Life - but not as we know it


Have you ever had one of those huge life experiences, an event or an epiphany that not only changes your path, but completely re-maps your entire personality?

I had one recently, and only with that beautiful thing called hindsight can I now see it was so desperately needed.

I’ll explain.

I was only content when I was busy. Setting a blowtorch to both ends of the candle of life was my happy place, thriving on flying frantically through life in a vain attempt to have it all, and always adding to my To Do list until I could paper my walls with the remnants.

Want the perfect house? Let’s renovate.

The perfect body?  Not likely, but I’ll squeeze in 4 brutal sessions a week at the gym anyway.

 Well rounded kids? Sure, activities, play dates and toddler soccer present and correct.

Full time career? Absolutely, 50 hours a week at the office dedicated to a life in publishing.

Social life? Sure, I’d love to come to brunch, and of course I can whip up a BBQ for 20 on a Sunday afternoon.

Still not fulfilled? No, so let’s start up a new venture to fulfill the dreams of independent business woman.

I’m a child of the eighties. I can have everything. Right?

Then I suffered a series of miscarriages and was forced to take a stern look at why my embryos were taking a leap off the ledge so determinedly at such an innocent age.

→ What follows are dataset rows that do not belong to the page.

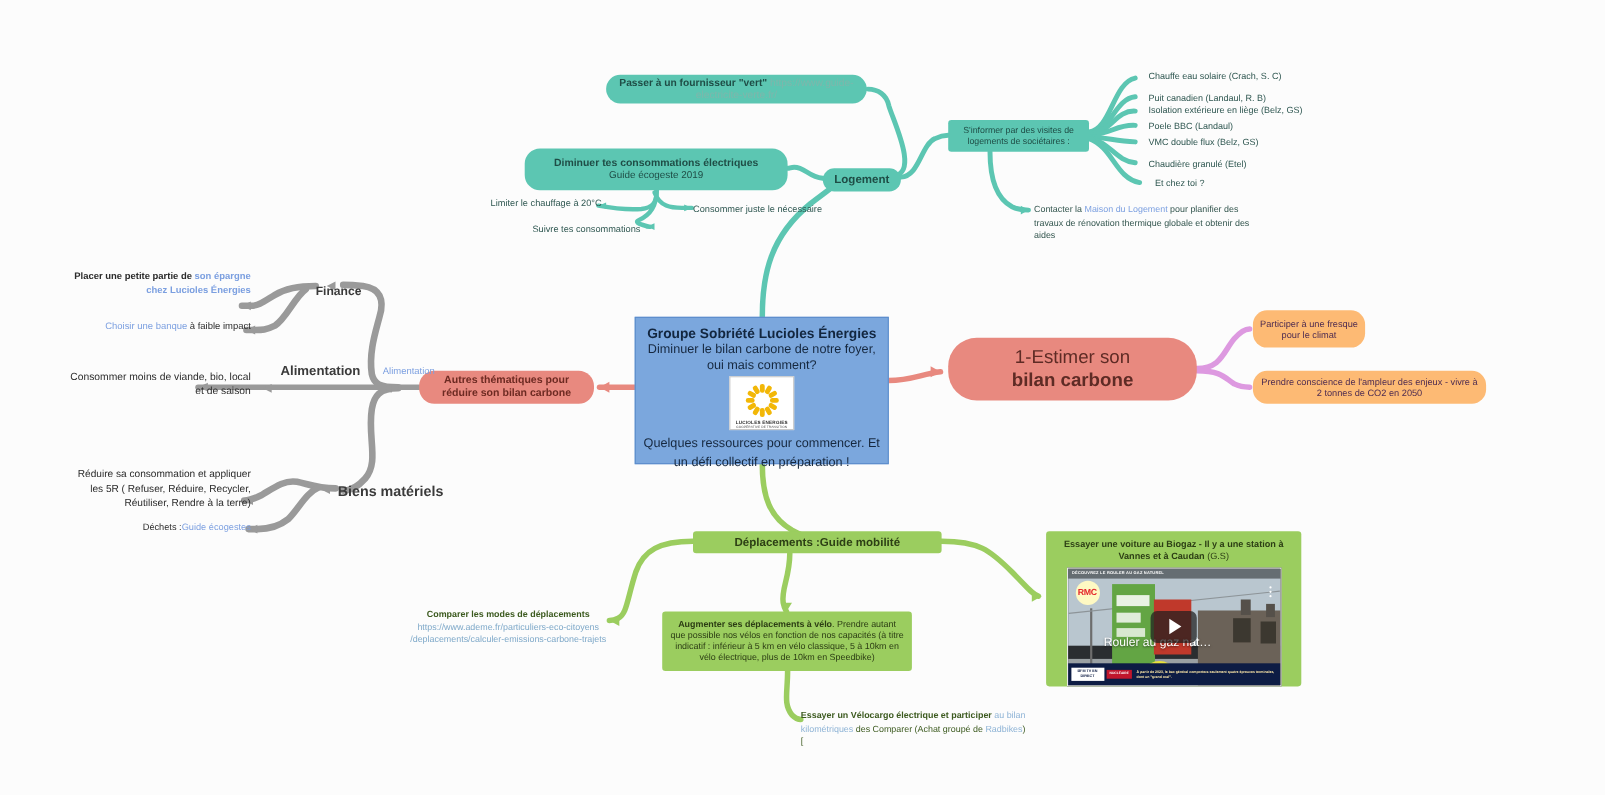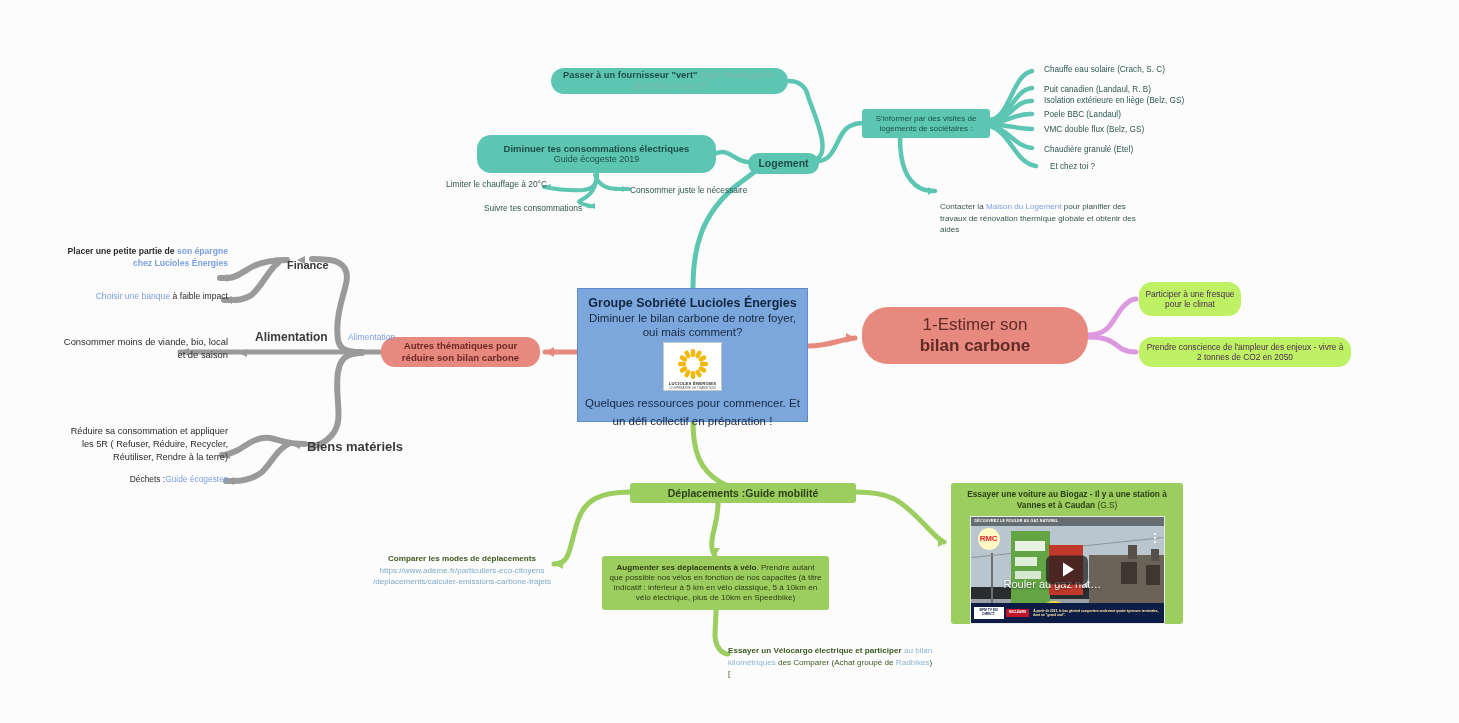--- a/index.html
+++ b/index.html
@@ -101,7 +101,7 @@
   #rl5 { left:1044px; top:145px; }
   #rl6 { left:1050px; top:162px; }
   #n-contacter {
-    position:absolute; left: 940px; top: 201px; width: 205px;
+    position:absolute; left: 940px; top: 185px; width: 205px;
     font-size: 8.1px; color:#34564f; line-height:1.45; text-align:left;
   }
   #n-contacter .lnk { color:#7b9fe0; }

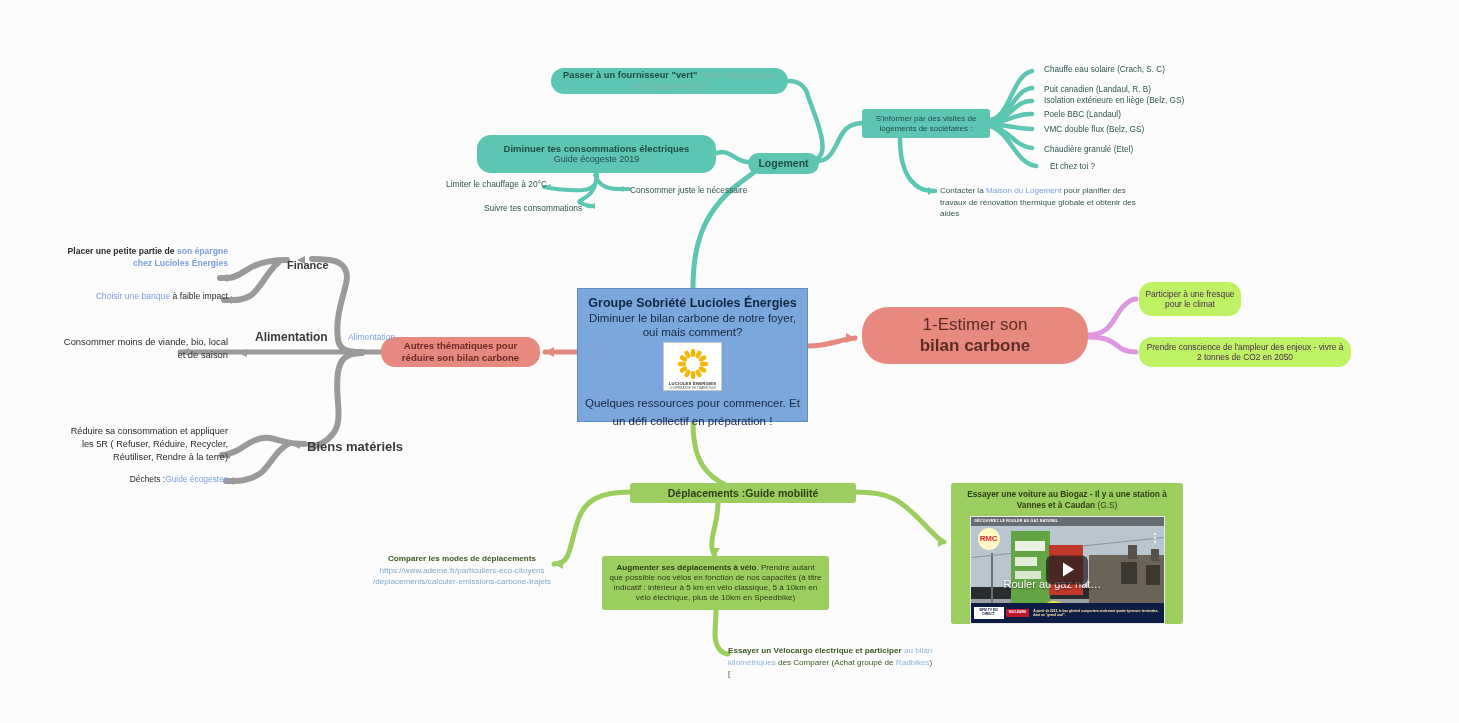--- a/index.html
+++ b/index.html
@@ -119,7 +119,7 @@
     font-size: 9.6px; font-weight: bold; color:#6d2a22; border-radius: 14px;
   }
   
-  .purple { background:#bef264; color:#4d2b50; }
+  .purple { background:#fdba74; color:#4d2b50; }
   #n-fresque { left:1139px; top:282px; width:102px; height:34px; font-size:8.4px; border-radius:13px;}
   #n-prendre { left:1139px; top:337px; width:212px; height:30px; font-size:8.4px; border-radius:13px; padding:0 6px;}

At this point I realised I had been racing through life faster than a rabbit on rollerskates. I would fly into a room breathless and wonder why everyone stared at me with slight trepidation. Sentences were spoken with such haste I never really finished them. Emails, phone calls and conversations were all exchanged like I was a 90’s raver on speed. Every part of my personality was set on overdrive and burning faster than a supernova.

The health boffins very wisely said enough was enough, and I was forced to stop, and choose. Not just slow down a little, but actually stop the whirlwind if I ever wanted another baby. Maybe the lifestyle had nothing to do with the losses, maybe it had everything to do with it. That fact I’ll never know.  But it wasn’t a risk worth taking anymore.  So after the realisation struck home, and with the squealing handbrake still resonating in my ears, I began the very hard process of completely re-wiring my personality to behave differently, to think differently, and to believe differently.

It’s an almost impossible thing to achieve straight away, a journey something akin to giving up smoking, something which I also achieved about 7 years ago. But already I’ve learned to talk slower, walk slower, breathe slower, and to gaze at the sky for no reason other than simply to look up. 

Will it last? Who knows, maybe eventually I’ll fall off the zen wagon and bolt for the nearest font of chaos I can find. Maybe you can’t completely give up the frantic addiction. But until that happens, I’ll keep breathing, counting to ten, and appreciating the boredom. 

But aside from the lifestyle change, the embracing of the new zen-me and the echo of whale music as I pass through my day, there was a bigger demon to slay. And that epiphany happened the moment I accepted to settle for less.

The renovations will not be finished anytime soon.

The body will always be wobbly, and likely to get wobblier.

The career is unlikely to advance anytime soon.  

And all that is perfectly OK, because what I have achieved is good enough.

And for any stubborn lingering remnants of over-achievement that insist on hanging around?
Well, they are very swiftly swept away on the tailwind of the long awaited news that baby #2 is safely on the way.

 It’s bloody hard to accept that you can’t have it all. But at the end of the day, did I really want it all anyway?